Australian scientists develop a new method for rapid synthesis of safe vaccines

With COVID-19 dominating medical science and human concern, our chemists have developed a method to quickly and safely synthesize protein vaccines for respiratory diseases for pre-clinical tests.

Scientists in Australia have developed a method for the rapid synthesis of safe vaccines, an approach that can be used to test vaccine strategies against novel pandemic pathogens such as SARS-CoV-2, the virus that causes COVID-19.

Led by Professor Richard Payne at the University of Sydney and Professor Warwick Britton at the Centenary Institute, the team has demonstrated application of the method with a new vaccine for use against tuberculosis (TB), which has generated a powerful protective immune response in mice.

Researchers are keen to develop the vaccine strategy further to assist in the rapid pre-clinical testing of new vaccines, particularly for respiratory illnesses.

Tuberculosis infects 10 million and kills more than 1.4 million people every year. Historically, it is the leading cause of death worldwide from a single infectious agent. So far, a TB vaccine that is highly effective and safe to use in all populations has eluded medical science."

Dr Anneliese Ashhurst, Joint First Author, University of Sydney

The only current vaccine for tuberculosis, the Bacille Calmette-Guerin vaccine, uses an injected live bacterium. It is effective in infants but has reduced effectiveness in adolescents and adults and poses significant health risks for immunocompromised patients, particularly for people living with HIV/AIDS.

Protein-based vaccines have been shown to be very safe, but they must be mixed with enhancers, or adjuvants, to make them effective, which is not straightforward.

Dr Ashhurst said: "The challenge is to ensure that our immune cells see both the protein and adjuvant simultaneously. To overcome this difficulty, for the first time we have developed a method that synthesises the protein with an attached adjuvant as a single molecule."

The vaccine strategy and synthetic technology could be deployed to rapidly generate new vaccines for pre-clinical testing for a range of diseases, the researchers say, including the respiratory pathogen that causes COVID-19.

Their results are published today in the Proceedings of the National Academy of Sciences of the United States of America.

How it works

In order for vaccines to be effective, they need to stimulate behaviour in protective T-cells that allows them to recognise the pathogen as an antigen, or foreign body. In the case of tuberculosis, our immune system needs to respond quickly to the bacteria that causes TB - Mycobacterium tuberculosis - to reduce infection in lungs.

Using the method developed by the Sydney scientists, an inhaled vaccine provides a low-dose immune-stimulating molecule - containing a synthesised bacterial protein attached directly to an adjuvant - to the immune cells in the lungs.

A major hurdle overcome by the scientists was the difficulty in fusing hydrophobic (water-repellent) adjuvants with a water-soluble protein antigen.

"We got around this problem of keeping hydrophobic and hydrophilic molecules together in a vaccine by developing a way to permanently bind the protein and adjuvant together as a single molecule using synthetic chemistry. Our approach overcomes the solubility problems faced by other methods," said Professor Payne from the School of Chemistry and Deputy Director of the ARC Centre for Innovations in Peptide & Protein Science (CIPPS).

The team says that synthesising an entire bacterial protein with attached adjuvant has not been achieved before.

Professor Britton from the Tuberculosis Research Program at the Centenary Institute said: "As well as providing a rapid method to develop a range of vaccines for pre-clinical testing, we expect that this pulmonary vaccination approach will be particularly beneficial for protecting against respiratory diseases."

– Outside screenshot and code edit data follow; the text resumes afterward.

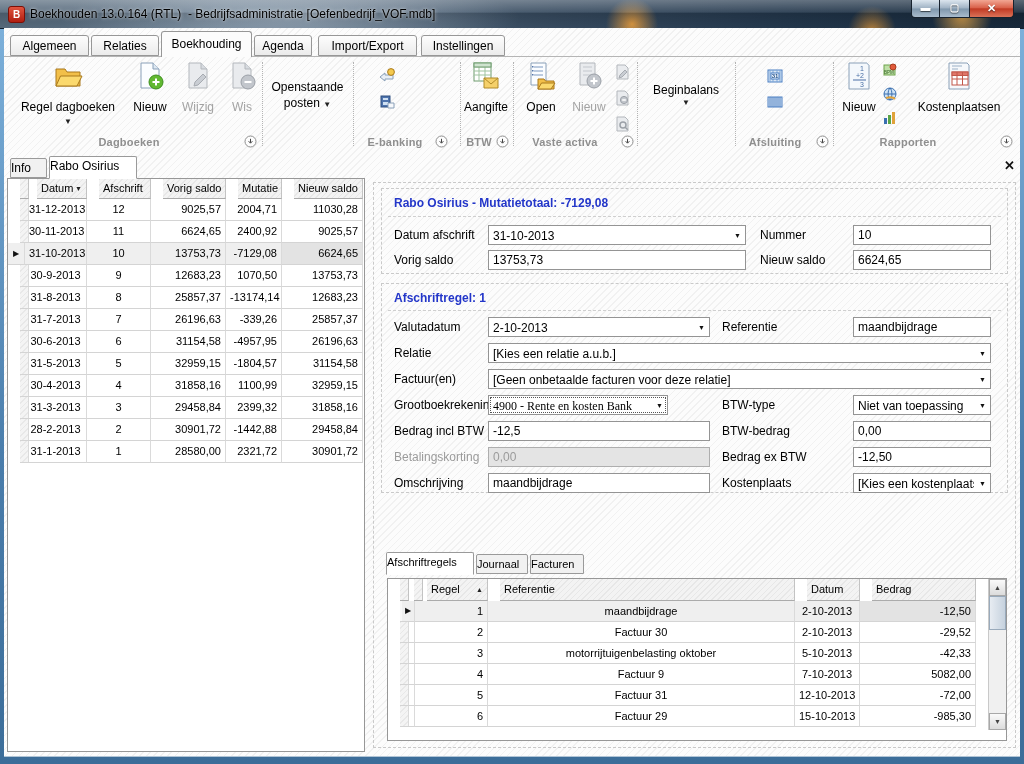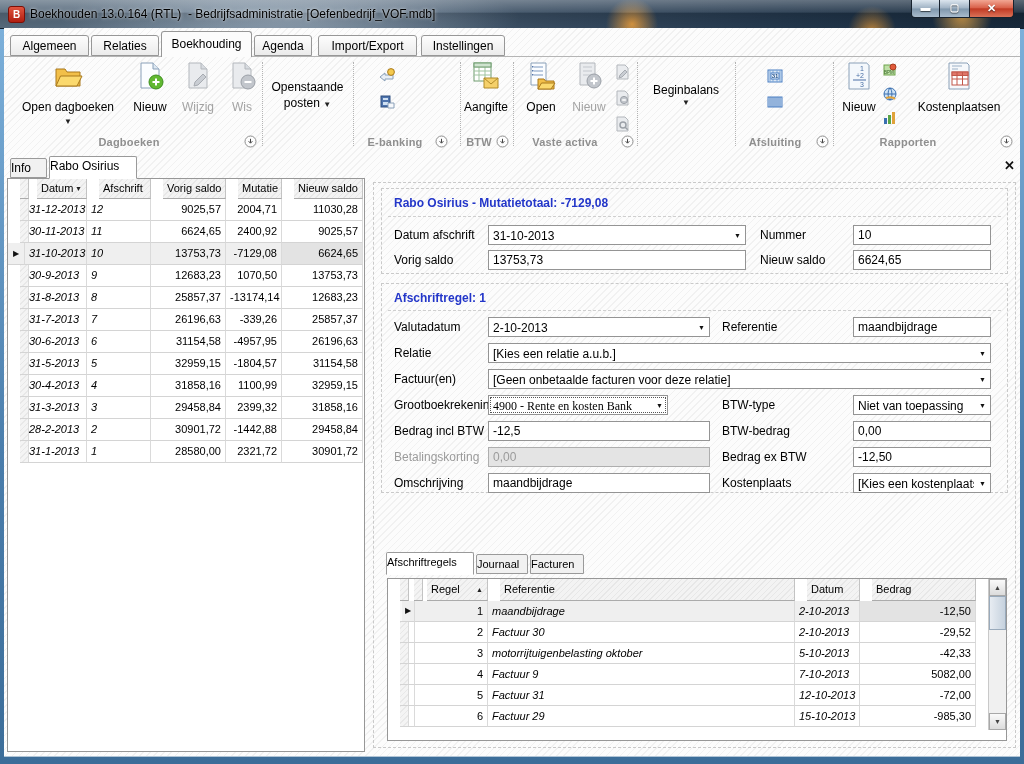--- a/index.html
+++ b/index.html
@@ -97,21 +97,21 @@
   .dhead{height:22px;line-height:21px;}
   .cell{
     box-sizing:border-box;border-right:1px solid #dadada;border-bottom:1px solid #d4d4d4;
     padding:0 4px;overflow:hidden;white-space:nowrap;
   }
   .hcell{background-color:#f3f3f3;border-right:1px solid #c3c3c3;border-bottom:1px solid #ababab;
     display:flex;justify-content:space-between;align-items:center;}
   .sort{font-size:7px;color:#222;}
   .selcol{background-color:#f4f4f4;}
   .markcol{font-size:8px;color:#111;text-align:center;padding:0;}
-  .al{text-align:left;font-style:italic;}  .ar{text-align:right;}
+  .al{text-align:center;}  .ar{text-align:right;}
   .trow.sel .cell{background-color:#efefef;}
   .trow.sel .cell:last-child{background-color:#e3e3e3;}
   .trow.sel .selcol{background-image:none;background-color:#f8f8f8;}
   
   .rightbox{position:absolute;border:1px dashed #c9c9c9;box-sizing:border-box;}
   .sec{position:absolute;border:1px dashed #c9c9c9;box-sizing:border-box;}
   .sectitle{position:absolute;left:12px;top:7px;font-weight:bold;color:#2336c9;}
   .secsep{position:absolute;left:6px;right:6px;border-top:1px dashed #cfcfcf;}
   .flabel{position:absolute;white-space:nowrap;}
   .flabel.dis{color:#9b9b9b;}
@@ -163,21 +163,21 @@
   <div class="rtab" style="left:314px;width:99px">Import/Export</div>
   <div class="rtab" style="left:417px;width:84px">Instellingen</div>
 
   <div class="rbig" style="left:12px;width:104px">
     <span>
       <svg width="32" height="32" viewBox="0 0 32 32">
           <path d="M4 9h9l2 3h13v14H4z" fill="#f2bf49" stroke="#a9791c"></path>
           <path d="M4 26l4.5-10H30l-5 10z" fill="#fbd96e" stroke="#a9791c"></path>
         </svg>
     </span>
-    <span class="rlabel">Open dagboeken</span>
+    <span class="rlabel">Regel dagboeken</span>
     <span class="dd">▼</span>
   </div>
   <div class="rbig" style="left:122px;width:48px">
     <span>
       <svg width="32" height="32" viewBox="0 0 32 32">
           <path d="M7 3h12l6 6v19H7z" fill="#fbfdff" stroke="#8aa0b8"></path>
           <path d="M19 3v6h6" fill="#dde8f2" stroke="#8aa0b8"></path>
           <circle cx="22" cy="22" r="7" fill="#61b832" stroke="#3e8f1f"></circle>
           <path d="M22 18.5v7M18.5 22h7" stroke="#fff" stroke-width="2"></path>
         </svg>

He said: "We hope that an inhaled vaccine for tuberculosis using a protein-based immunisation will allow us to develop a universal and safe approach to combatting this deadly disease."

The other major advantage with this method is that vaccines for a range of diseases can be developed rapidly and safely in the laboratory.

"We don't need to grow the actual pathogen in the lab to make the vaccine," said Dr Ashhurst, who holds a joint position in the School of Chemistry and the School of Medical Sciences. "Using this new method, we can rapidly and safely synthesise highly pure vaccines in the lab and take them straight into animal models for pre-clinical testing."